Native Enrich: Scripting Ghidra and Frida to discover "hidden" JNI functions

Table of Contents:



The problem

To avoid confusion, in the text that follows we’ll be using the term “native methods” when talking about the Java code, and we’ll be referring to them as “native functions” when talking about their implementation in the C code.

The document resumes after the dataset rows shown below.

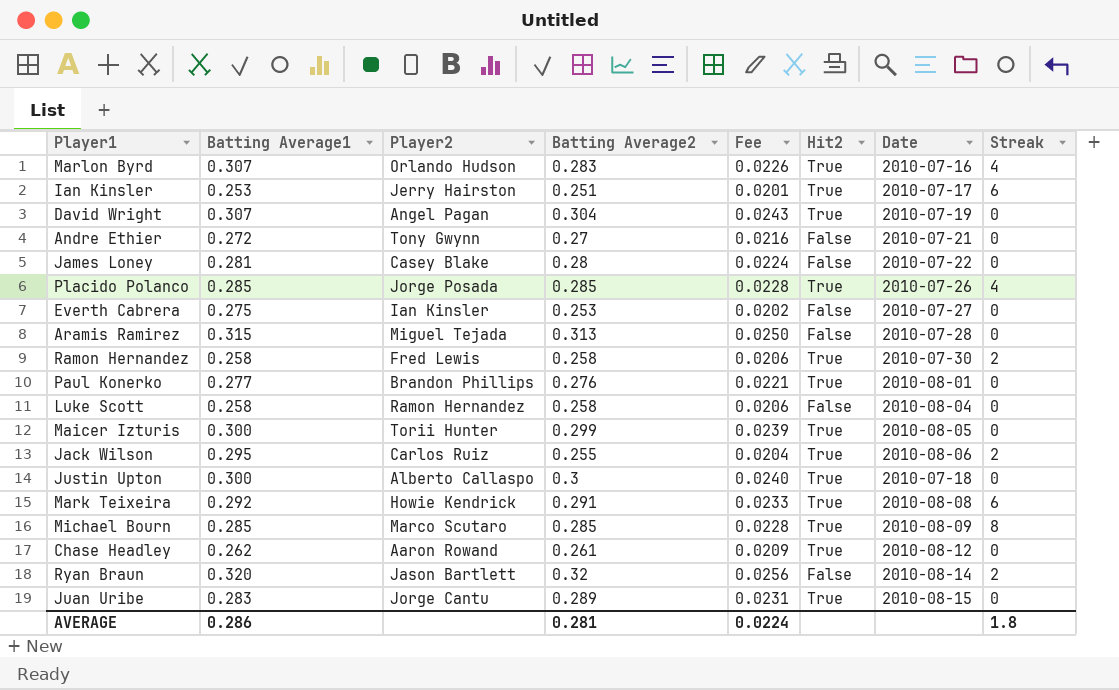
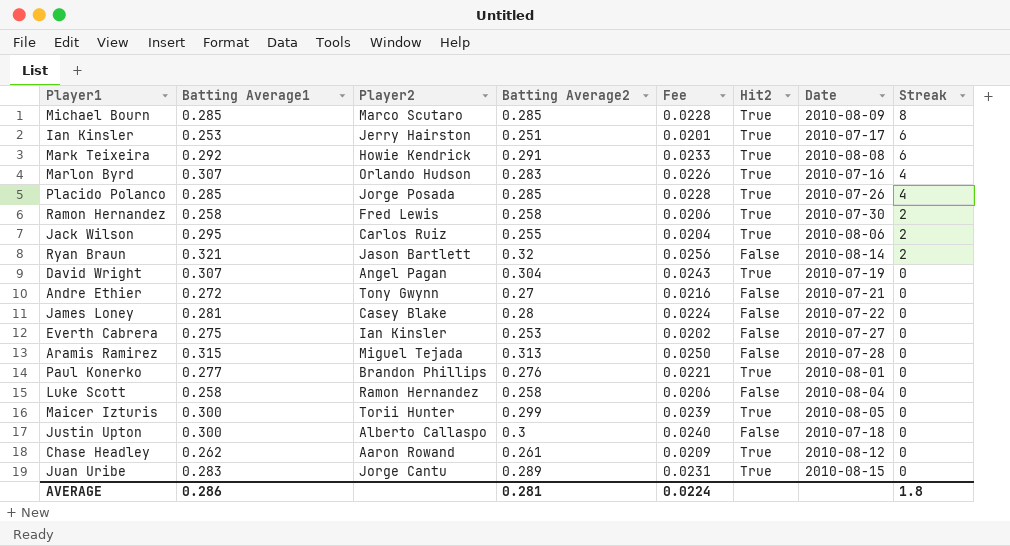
row order: none -> Streak descending
Ryan Braun | Batting Average1: 0.320 -> 0.321
Justin Upton | Hit2: True -> False

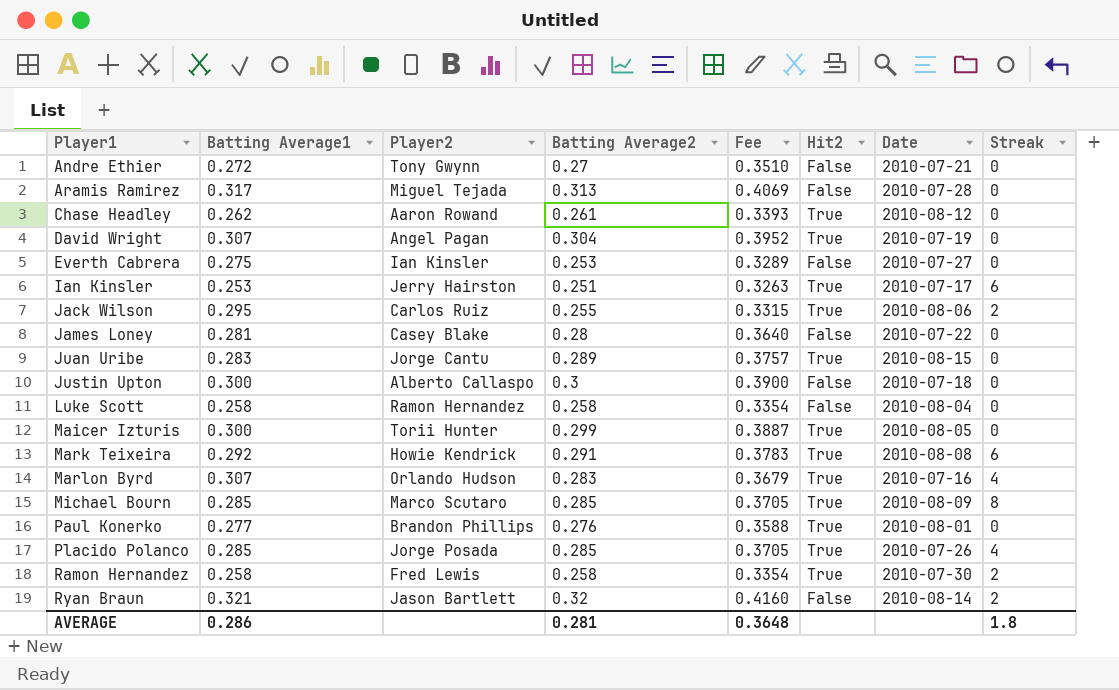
row order: Streak descending -> Player1 ascending
column Fee | formula: [Batting Average2] * 0.08 -> [Batting Average2] * 1.3
Aramis Ramirez | Batting Average1: 0.315 -> 0.317
AVERAGE | Fee: 0.0224 -> 0.3648

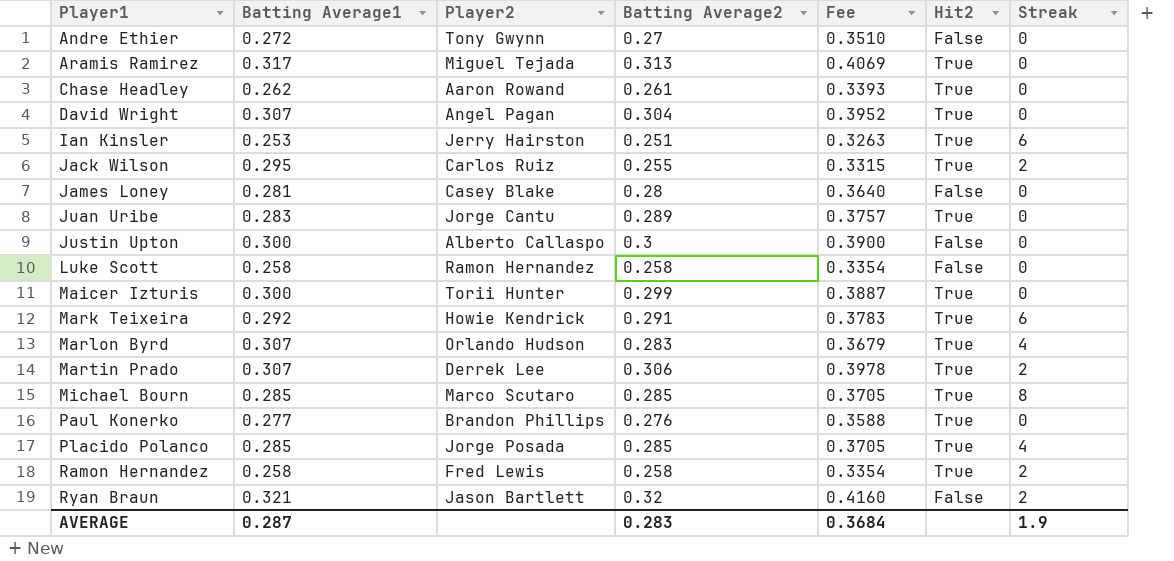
column Date | position: 7 -> none
row Everth Cabrera: 0.275 | Ian Kinsler | 0.253 | 0.3289 | False | 2010-07-27 | 0 -> none
Aramis Ramirez | Hit2: False -> True
row Martin Prado: none -> 0.307 | Derrek Lee | 0.306 | 0.3978 | True | 2
AVERAGE | Batting Average1: 0.286 -> 0.287
AVERAGE | Batting Average2: 0.281 -> 0.283
AVERAGE | Fee: 0.3648 -> 0.3684
AVERAGE | Streak: 1.8 -> 1.9

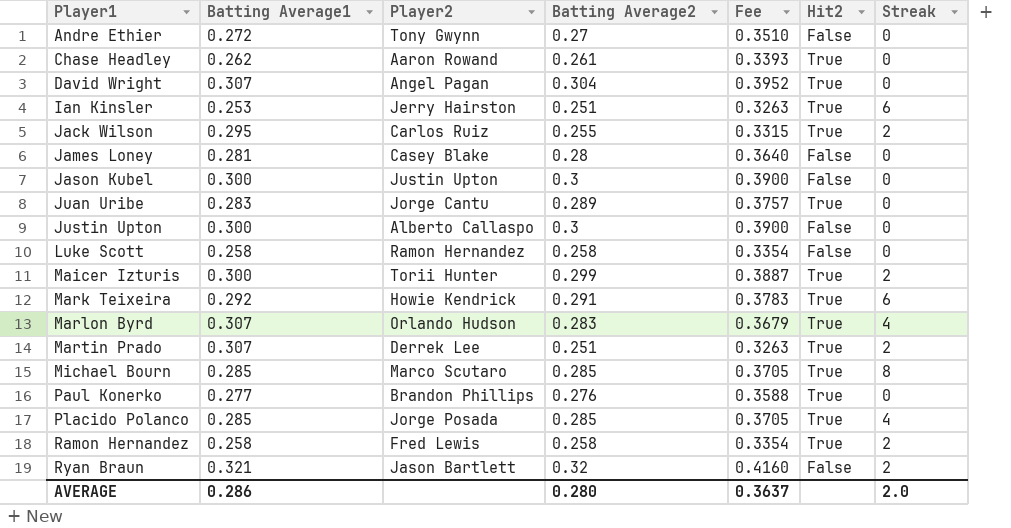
row Aramis Ramirez: 0.317 | Miguel Tejada | 0.313 | 0.4069 | True | 0 -> none
row Jason Kubel: none -> 0.300 | Justin Upton | 0.3 | 0.3900 | False | 0
Maicer Izturis | Streak: 0 -> 2
Martin Prado | Batting Average2: 0.306 -> 0.251
Martin Prado | Fee: 0.3978 -> 0.3263
AVERAGE | Batting Average1: 0.287 -> 0.286
AVERAGE | Batting Average2: 0.283 -> 0.280
AVERAGE | Fee: 0.3684 -> 0.3637
AVERAGE | Streak: 1.9 -> 2.0

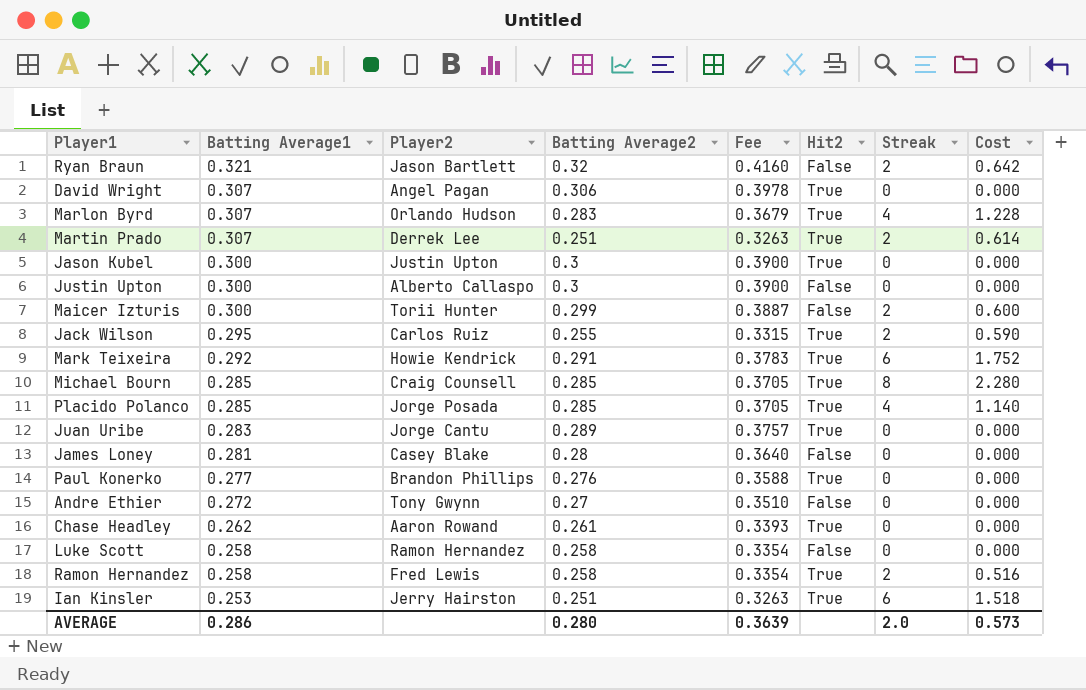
row order: Player1 ascending -> Batting Average1 descending
column Cost | formula: none -> [Batting Average1] * [Streak]
David Wright | Batting Average2: 0.304 -> 0.306
David Wright | Fee: 0.3952 -> 0.3978
Jason Kubel | Hit2: False -> True
Maicer Izturis | Hit2: True -> False
Michael Bourn | Player2: Marco Scutaro -> Craig Counsell
AVERAGE | Fee: 0.3637 -> 0.3639

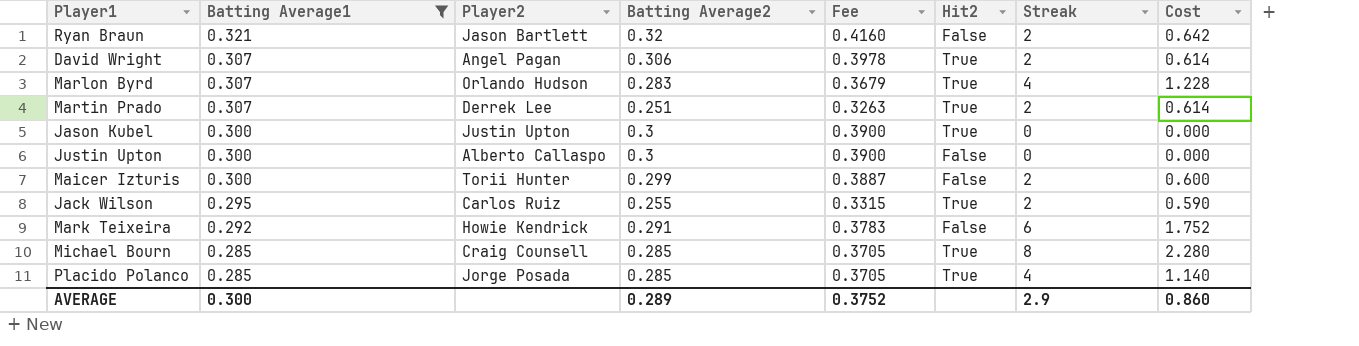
filter: none -> Batting Average1 >= 0.285
David Wright | Streak: 0 -> 2
David Wright | Cost: 0.000 -> 0.614
Mark Teixeira | Hit2: True -> False
AVERAGE | Batting Average1: 0.286 -> 0.300
AVERAGE | Batting Average2: 0.280 -> 0.289
AVERAGE | Fee: 0.3639 -> 0.3752
AVERAGE | Streak: 2.0 -> 2.9
AVERAGE | Cost: 0.573 -> 0.860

Let’s take it from the beginning.

Let’s assume that we’re reversing an Android application, hunting down certain functionality e.g. the sending of a message. Our analysis has led us to a native method in the decompiled Java code, looking something like this:

package com.app.jni;

public class MessageWrite{
    ...
}
   
public class PhoneControllerHelper {
	...  
    @Override 
    public native boolean handleSendMessage(MessageWrite messageWrite);

…and we can somehow guess that this function is implemented in the libEngineNative.so library, from the few libs that the app packs in it’s lib/ directories. How? Using the power of grep of course.

The next move is to drop the lib into Ghidra, our dissassembler of choice, make ourselves a Frappé while the auto-analysis runs, and eagerly filter for “handleSendMessage” on the Function Listing once it’s finished and we’ve had a sip. But we’re in for a suprise:

Why didn’t Ghidra find the function? And if a disassembler couldn’t, how can the Android JVM during runtime? I was always a bit weak on native code RE, so I decided it was a good chance to get good, and after reading through Maddie Stone’s excellent tutorial on the subject, I realized this is known as “Dynamic Linking” (or maybe this is Static Linking, the text gets kinda fuzzy at this point, I’m still not sure :sweat_smile:) where basically the native code declares itself the native functions that should be exported, during runtime, using the RegisterNatives JNI API. This is contrary to (what makes more sense as) “Static Linking”, where the symbols are declared beforehand, by following naming rules which would lead to a familiar “Java_com_app_jni_…” function shown in the Listing.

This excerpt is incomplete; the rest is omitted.